[comp.os.vms] PLacement of SYSDUMP.DMP

nagy%warner.hepnet@LBL.ARPA (08/04/87)

Normally, the system dump file for a system is sized as physical memory
size plus 4 blocks.  When the system shuts down or crashes, all of physical
memory is written to the SYSDUMP.DMP file (just before the TYPE... HALT...
message).  The extra 4 blocks are 1 for a header and 3 for error log
buffers.

If SYSDUMP.DMP is smaller than physical memory size, then not all of
physical memory is written to the file - just that part which fits.
So far, so good...

       In order to save space on the system disk I deleted the
       system-specific system-dump-files and created one common
       SYSDUMP.DMP with a size large enough to hold 32 Mb (+4 pages)
       which is the memory-size of the biggest VAX.
     
       Ok sofar if only one system crashes.
     
       But what happens if you shut down the entire cluster? If you
       try later on to ANALYSE/CRASH the system dump file you get
       something like the following:
     
       I presume all our 4 VAXes try to write their memory content in
       the only SYSDUMP file in an uncoordinated way. I noticed this
       same error-message on all our 4 VAXes (8700, 8700, 8600, 785)
       so the problem resides in the system dump file itself.
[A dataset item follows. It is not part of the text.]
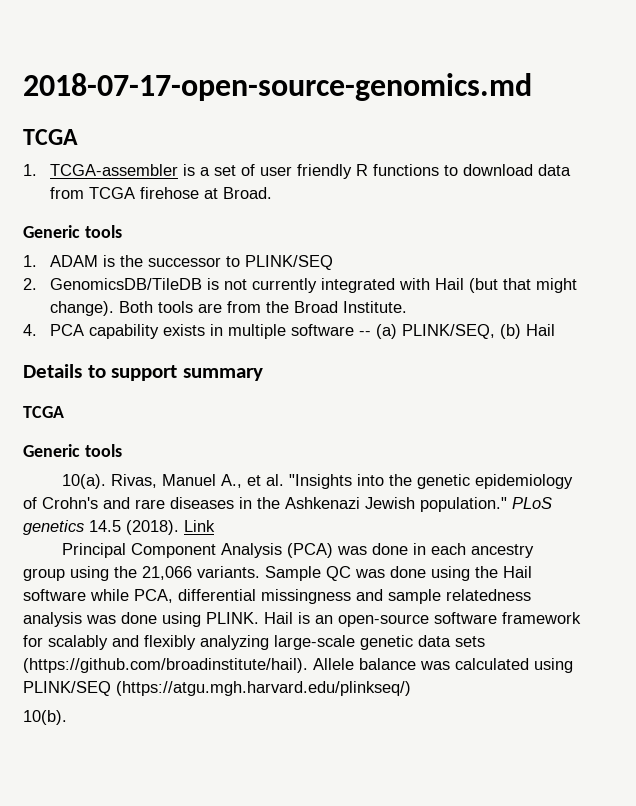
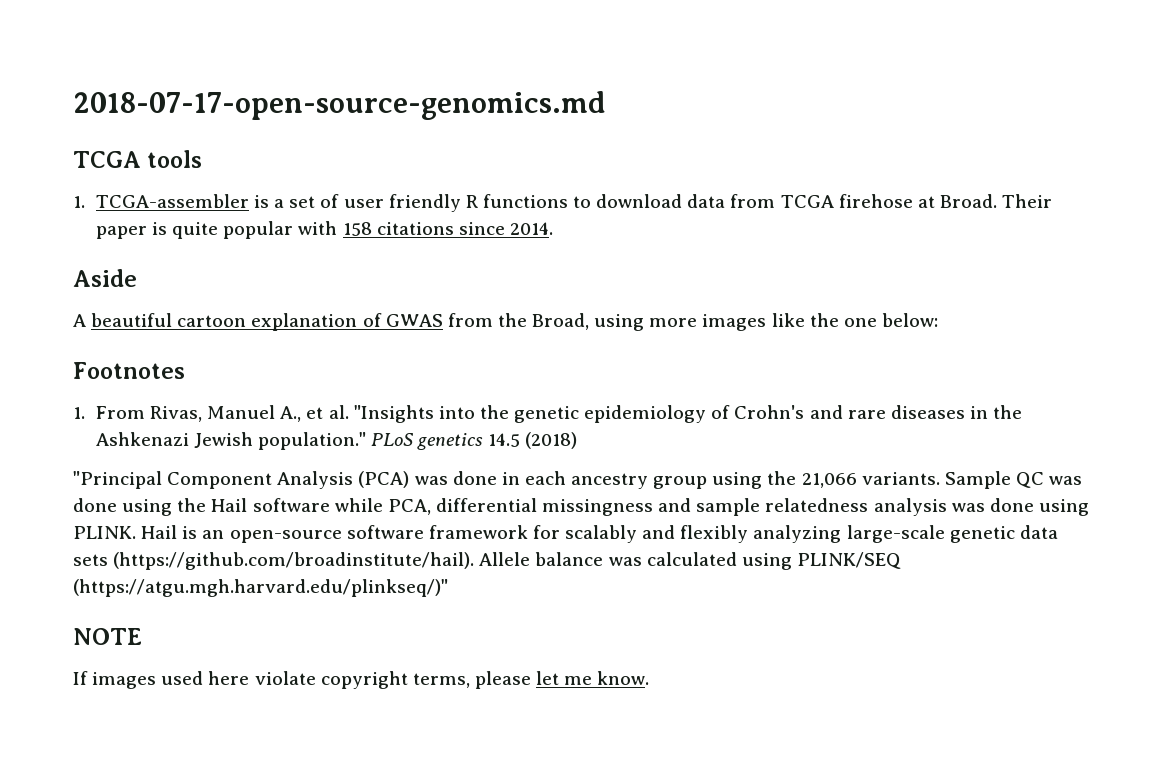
(78, 137) none -> [147,150,203,168] tools
[23,225,122,238] [23,255,334,270] [23,278,578,293] [50,301,408,316] [23,324,556,339] [23,364,263,381] [23,406,64,418] [23,444,122,457] [62,474,107,489] // Generic tools // 1. ADAM is the successor to PLINK/SEQ // 2. GenomicsDB/TileDB is not currently integrated with Hail (but that might change). Both tools are from the Broad Institute. // 4. PCA capability exists in multiple software -- (a) PLINK/SEQ, (b) Hail // Details to support summary // TCGA // Generic tools // 10(a). -> [1002,194,1053,208] [95,221,553,239] [73,269,137,287] [73,313,938,331] [73,362,185,379] [73,406,145,419] Their paper is quite popular with 158 citations since 2014. // Aside // A beautiful cartoon explanation of GWAS from the Broad, using more images like the one below: // Footnotes // 1. From
[126,520,215,535] [62,543,127,558] (2018). Link // Principal -> [524,432,577,449] [73,471,162,489] (2018) // "Principal
[116,681,411,696] [23,710,67,725] (https://atgu.mgh.harvard.edu/plinkseq/) // 10(b). -> [73,579,448,597] [73,628,142,645] [73,671,650,689] (https://atgu.mgh.harvard.edu/plinkseq/)" // NOTE // If images used here violate copyright terms, please let me know.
After
       rebooting one of the 8700's the system dump file was no longer
       corrupted and I was able to do an ANALYSE/CRASH which showed
       correctly that the operator requested the shutdown.
     
       Any comments, ideas?
     
Right, as far as I know and expect, all the VAXes will write to the
SYSDUMP file with no coordination between them.  At this point, any
coordination is impossible as the system is in the final throes of
stopping and any cluster connections, etc. have since been broken.
So in the case described above, the information in SYSDUMP.DMP is
probably a total mishmash and useless.  Putting SYSDUMP.DMP into
SYS$COMMON is useful for the case where one system crashes with
a BUGCHECK but the others are unaffected.  If the whole cluster blows...

Anyway, what else can one do in a cluster where the 8800 is to have
128 MB, the 8600 and two 8650's will each have between 40 and 64 MB!
More than 1/2 of an RA81 will disappear just into SYSDUMP.DMP files -
this is NOT a practical solution!
     

= Frank J. Nagy   "VAX Guru"
= Fermilab Research Division EED/Controls
= HEPNET: WARNER::NAGY (43198::NAGY) or FNAL::NAGY (43009::NAGY)
= BitNet: NAGY@FNAL
= USnail: Fermilab POB 500 MS/220 Batavia, IL 60510

klb@philabs.Philips.Com (Ken Bourque) (08/06/87)

How about setting SAVEDUMP to 1 and using the page files to put the dump in?
You gotta have them anyway, so all you need to do is make sure they're big
enough (which they probably are already) and put an SDA copy command in
systartup.com.  I use this method (not on a cluster), it works fine.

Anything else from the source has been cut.